Le Phare des Héaux de Bréhat
Phares & sémaphores • Pleubian

Planté en pleine mer au large du Sillon de Talbert, le phare des Héaux de Bréhat s’élève en granit sur cinquante-sept mètres. Il fut érigé de 1836 à 1839 sur un banc de rochers battu par des courants violents, ce qui rendit le chantier particulièrement délicat.
Décapité en 1944 par l’occupant à hauteur du huitième étage, il fut ensuite réparé puis surélevé d’un niveau. Électrifié en 1979, il fut automatisé en 1982, entraînant le départ de ses derniers gardiens.
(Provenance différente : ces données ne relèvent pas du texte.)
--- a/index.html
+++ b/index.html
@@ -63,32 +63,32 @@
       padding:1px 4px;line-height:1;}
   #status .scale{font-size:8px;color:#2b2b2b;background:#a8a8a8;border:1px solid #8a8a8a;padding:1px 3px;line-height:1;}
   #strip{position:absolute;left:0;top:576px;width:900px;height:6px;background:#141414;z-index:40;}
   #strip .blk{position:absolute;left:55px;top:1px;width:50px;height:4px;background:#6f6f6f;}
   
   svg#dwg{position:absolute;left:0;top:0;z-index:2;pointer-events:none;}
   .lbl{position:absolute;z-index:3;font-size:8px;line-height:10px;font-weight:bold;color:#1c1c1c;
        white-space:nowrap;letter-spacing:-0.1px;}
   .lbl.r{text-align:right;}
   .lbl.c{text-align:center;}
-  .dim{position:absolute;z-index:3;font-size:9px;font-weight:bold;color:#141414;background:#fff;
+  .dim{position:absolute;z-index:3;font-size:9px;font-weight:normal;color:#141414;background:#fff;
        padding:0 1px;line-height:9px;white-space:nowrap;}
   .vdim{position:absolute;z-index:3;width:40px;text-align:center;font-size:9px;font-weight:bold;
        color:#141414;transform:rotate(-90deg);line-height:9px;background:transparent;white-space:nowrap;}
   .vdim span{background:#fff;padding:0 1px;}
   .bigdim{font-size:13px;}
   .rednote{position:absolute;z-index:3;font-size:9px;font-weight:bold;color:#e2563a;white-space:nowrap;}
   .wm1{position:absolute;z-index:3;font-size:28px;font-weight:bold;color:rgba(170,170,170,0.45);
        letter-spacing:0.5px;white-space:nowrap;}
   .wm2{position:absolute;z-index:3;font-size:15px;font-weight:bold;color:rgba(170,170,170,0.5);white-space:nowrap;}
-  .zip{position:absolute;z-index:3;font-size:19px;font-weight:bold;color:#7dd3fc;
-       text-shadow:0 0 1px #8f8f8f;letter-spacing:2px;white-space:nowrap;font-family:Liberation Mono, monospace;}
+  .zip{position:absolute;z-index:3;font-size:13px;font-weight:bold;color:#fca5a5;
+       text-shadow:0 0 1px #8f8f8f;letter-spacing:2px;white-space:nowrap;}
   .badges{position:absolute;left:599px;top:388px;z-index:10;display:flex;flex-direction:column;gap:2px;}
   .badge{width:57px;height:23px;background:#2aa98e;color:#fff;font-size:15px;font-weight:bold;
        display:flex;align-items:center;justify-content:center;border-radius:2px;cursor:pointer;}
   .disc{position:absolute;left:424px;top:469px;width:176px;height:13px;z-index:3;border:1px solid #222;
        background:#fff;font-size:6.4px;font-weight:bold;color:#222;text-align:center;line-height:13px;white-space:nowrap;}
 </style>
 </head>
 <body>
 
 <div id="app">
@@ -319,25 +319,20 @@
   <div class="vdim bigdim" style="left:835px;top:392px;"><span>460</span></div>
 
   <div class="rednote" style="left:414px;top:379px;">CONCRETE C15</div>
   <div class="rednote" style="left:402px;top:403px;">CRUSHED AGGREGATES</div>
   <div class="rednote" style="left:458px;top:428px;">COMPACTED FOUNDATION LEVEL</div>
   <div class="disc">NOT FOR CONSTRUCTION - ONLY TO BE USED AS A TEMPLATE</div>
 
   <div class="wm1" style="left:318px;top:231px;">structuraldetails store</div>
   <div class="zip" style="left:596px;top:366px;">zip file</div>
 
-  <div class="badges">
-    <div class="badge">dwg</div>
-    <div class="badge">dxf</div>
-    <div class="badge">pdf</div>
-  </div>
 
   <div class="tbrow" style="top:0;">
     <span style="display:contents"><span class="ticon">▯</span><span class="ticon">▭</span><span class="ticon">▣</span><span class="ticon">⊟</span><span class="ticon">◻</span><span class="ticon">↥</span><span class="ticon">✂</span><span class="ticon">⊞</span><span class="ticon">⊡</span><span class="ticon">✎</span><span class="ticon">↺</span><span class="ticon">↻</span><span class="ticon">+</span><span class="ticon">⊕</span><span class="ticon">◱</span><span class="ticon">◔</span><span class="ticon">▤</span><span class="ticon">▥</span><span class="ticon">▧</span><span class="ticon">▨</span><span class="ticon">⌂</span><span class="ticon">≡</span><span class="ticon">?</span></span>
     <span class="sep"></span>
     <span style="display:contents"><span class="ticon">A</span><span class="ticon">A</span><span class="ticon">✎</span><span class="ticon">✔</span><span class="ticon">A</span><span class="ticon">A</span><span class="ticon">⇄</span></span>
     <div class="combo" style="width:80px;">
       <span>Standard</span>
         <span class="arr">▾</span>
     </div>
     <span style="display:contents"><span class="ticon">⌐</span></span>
La construction fut confiée à l’ingénieur Léonce Reynaud, alors âgé d’à peine trente-deux ans, à qui la Commission des phares avait donné une mission redoutable : élever une tour en haute mer sur un plateau de rochers, les « épées de Tréguier », qui n’émergeaient qu’à marée basse. Pour y parvenir, l’ingénieur fit d’abord bâtir, entre deux rochers, une plateforme maçonnée d’environ quatre-vingts mètres carrés s’élevant à quatre mètres au-dessus des plus hautes eaux, afin de loger sur place la soixantaine d’ouvriers du chantier. Cette base de vie permit de poursuivre les travaux entre deux marées et par tous les temps, dans un isolement complet, au milieu d’un plateau rocheux que les courants recouvraient deux fois par jour.
La technique retenue témoigne d’une grande ingéniosité. Le granit était extrait et taillé à terre, sur la Côte de Granit rose, par le tailleur Henri Mangel, puis chaque bloc était numéroté avant d’être acheminé par mer jusqu’à l’écueil et assemblé sur place comme les pièces d’un immense puzzle de pierre. Ce procédé limitait le temps passé sur le rocher, où la moindre tempête pouvait interrompre le travail pendant des semaines. L’édifice devait en effet résister aux assauts de l’Atlantique sur l’un des passages les plus dangereux de la côte nord de la Bretagne, là où se croisent les courants violents de la Manche.
Le chantier connut d’innombrables difficultés. Plusieurs entrepreneurs renoncèrent à leur marché devant les dangers, la pose de la première pierre fut repoussée à cause du mauvais temps, des arrêts de travail interrompirent les opérations à l’automne 1838 et le budget initial fut largement dépassé. Il fallut près de quatre années pour mener l’ouvrage à son terme, dans des conditions de travail particulièrement éprouvantes pour les hommes du chantier, à la merci de la mer et des intempéries. Le résultat reste l’une des prouesses de l’ingénierie maritime du XIXe siècle, à l’égal des grands phares en mer de la pointe bretonne.
Aujourd’hui, le phare signale l’extrémité ouest de la baie de Saint-Brieuc et marque l’entrée du chenal du Trieux, qui conduit vers l’île de Bréhat. Classé au titre des monuments historiques depuis 2011, il demeure l’un des grands phares en mer emblématiques du littoral trégorrois.
Pour l’apercevoir, le meilleur poste d’observation reste le Sillon de Talbert, longue flèche naturelle de galets et de sable qui s’avance sur près de trois kilomètres dans la mer et constitue l’un des sites protégés les plus singuliers de la région. De son extrémité, par temps clair, la silhouette élancée du phare se dessine à l’horizon, posée au milieu des flots. Les vedettes qui sillonnent l’archipel de Bréhat passent également à bonne distance de l’édifice et permettent d’en mesurer, depuis la mer, l’isolement et la prestance au cœur d’un paysage maritime grandiose.
À l’intérieur, l’escalier compte deux cent quarante-quatre marches de granit et de fonte. Posté en pleine mer, le phare ne se laisse toutefois pas approcher facilement.